Literature DB >> 25982019

Clinical pathway for early discharge after complete primary repair of exstrophy and epispadias by using a spica cast.

Bryan S Sack1, John V Kryger2, Michael E Mitchell3, Charles T Durkee4, Roger Lyon5, Travis W Groth6.   

Abstract

INTRODUCTION/
OBJECTIVE: Secure closure of the pubic diastasis during bladder exstrophy and epispadias repair decreases the abdominal wall tension at the time of reconstruction. Pelvic osteotomies are routinely performed at the time of abdominal wall and bladder reconstruction in order to more easily facilitate pubic symphyseal diastasis approximation. Postoperative pelvic immobilization is performed by methods that include modified Buck's traction, modified Bryant's traction, and spica casting. People undergoing closure often require inpatient hospitalization for 2-8 weeks because of the pelvic immobilization. The present study examined the findings from a clinical pathway for early discharge after complete primary repair of exstrophy (CPRE) and proximal epispadias repair with spica casting.
METHODS: The present study is a retrospective review of patients that underwent pelvic osteotomies with spica casting at the time of CPRE or proximal epispadias repair from November 2006 to March 2013. All patients had anterior innominate osteotomies and spica cast pelvic immobilization.
RESULTS: Pelvic osteotomies and spica cast pelvic immobilization were performed on 17 children. The median postoperative stay was 6.0 days and the subdivided results are in Table. No children experienced an abdominal or orthopedic complication. A few children required minor cast adjustments to relieve pressure. After cast removal, no skin breakdown, pressure necrosis, or nerve palsy were found. The median length of casting without pinning was 31 (26-48) days. DISCUSSION: The use of spica cast pelvic immobilization after exstrophy and epispadias repair is safe and allows for earlier discharge when compared to other methods of pelvic immobilization. However, although the family appreciates early discharge and additional bonding, the priority is the success of the closure. The present findings demonstrate, and are corroborated by other spica cast publications, that spica casting is as effective as modified Bryant's traction or modified Buck's traction. The success rates for CPRE with spica casting are similar to published staged repairs and have the benefit of allowing for bladder cycling, which potentially enables better bladder growth and development. If success and complication rates are comparable amongst the different pelvic immobilization groups, then variables including hospital length of stay and cost become appropriate comparisons.
CONCLUSION: The shortened discharge time, along with a significant decrease in acuity of care leads to significant decreases in hospital costs. Additional hospital stay when using modified Bryant's traction or modified Buck's traction with external fixation will accrue significant hospital costs.
Copyright © 2015 Journal of Pediatric Urology Company. Published by Elsevier Ltd.
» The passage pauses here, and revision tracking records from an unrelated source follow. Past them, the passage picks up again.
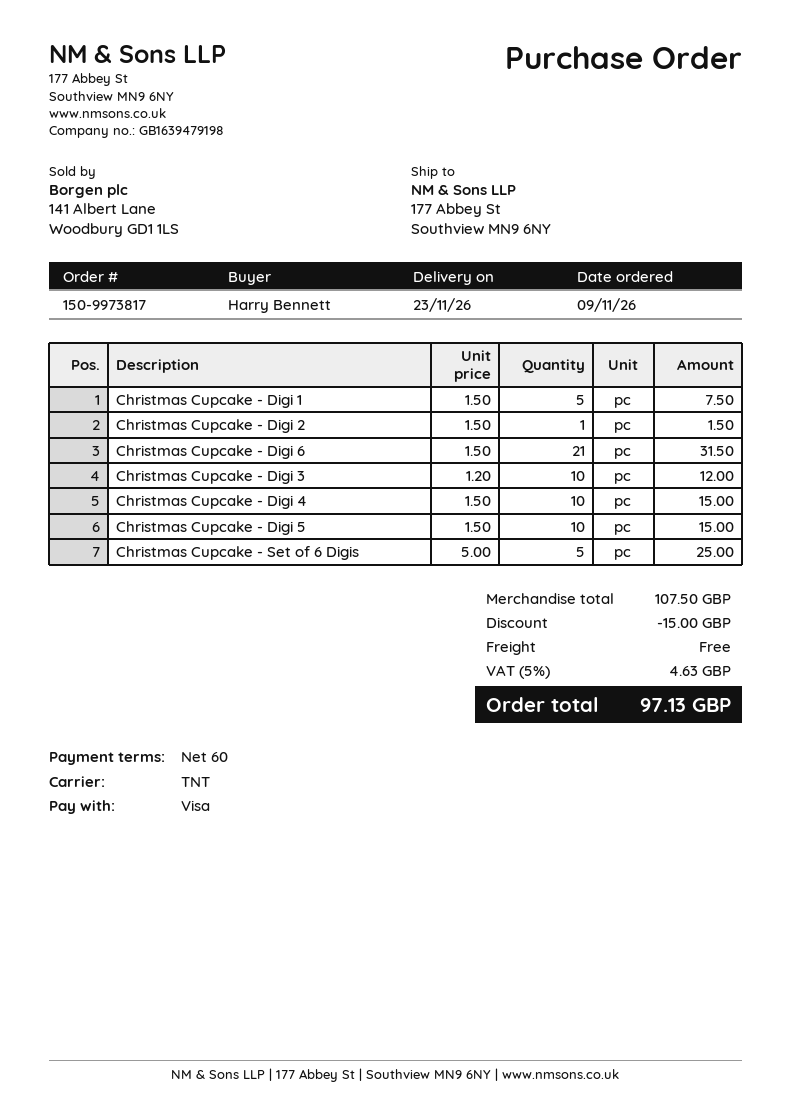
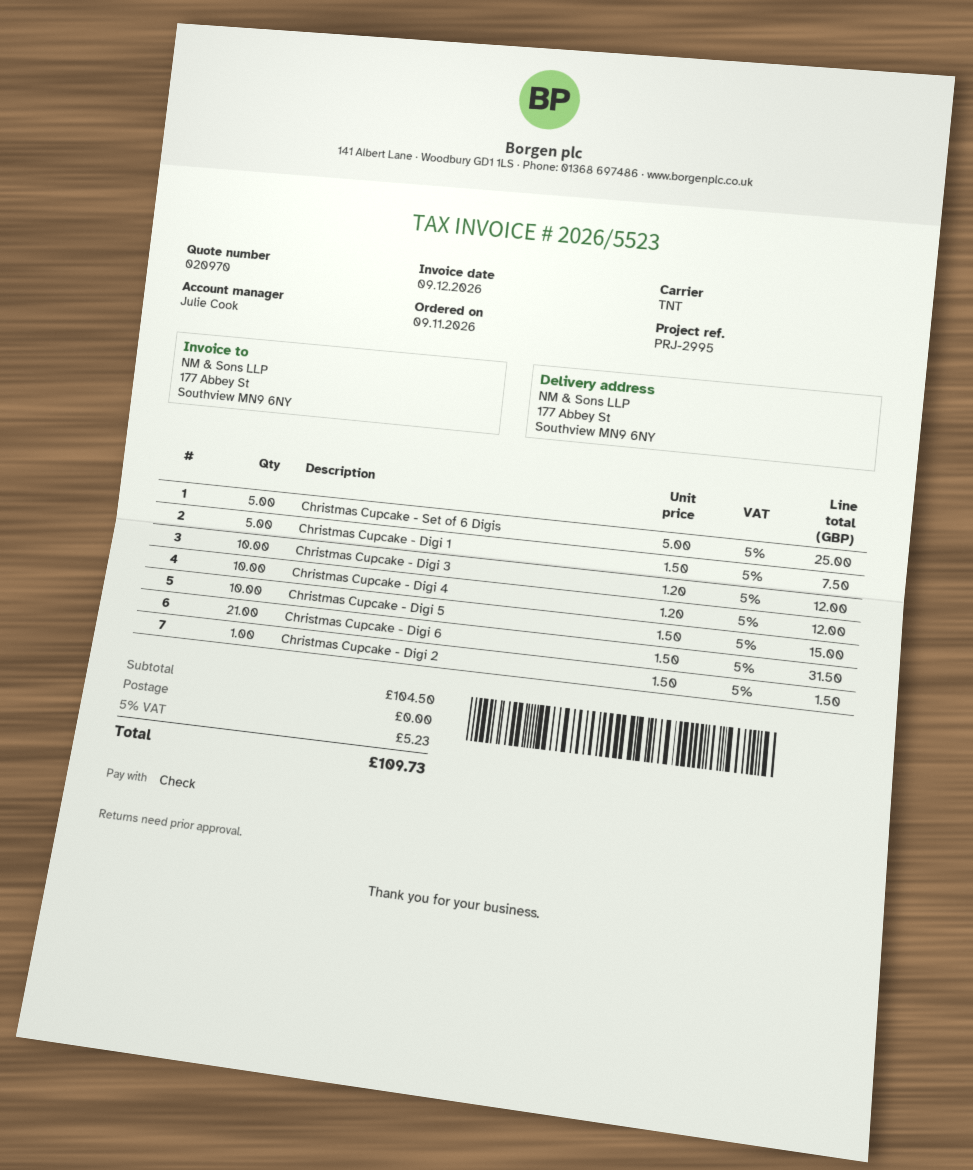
payment method: Visa -> cheque
Christmas Cupcake - Digi 4: 10 x 1.50 = 15.00 -> 10 x 1.20 = 12.00
subtotal: 107.50 -> 104.50
discount: 15.00 -> none
tax: 5% = 4.63 -> 5% = 5.23
total: 97.13 -> 109.73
All rights reserved.

Entities:  

Keywords:  Bladder exstrophy; Epispadias; Osteotomy

Mesh:

Year:  2015        PMID: 25982019     DOI: 10.1016/j.jpurol.2015.04.003

Source DB:  PubMed          Journal:  J Pediatr Urol        ISSN: 1477-5131            Impact factor:   1.830


  1 in total

Review 1.  Postoperative Immobilization and Pain Management After Repair of Bladder Exstrophy.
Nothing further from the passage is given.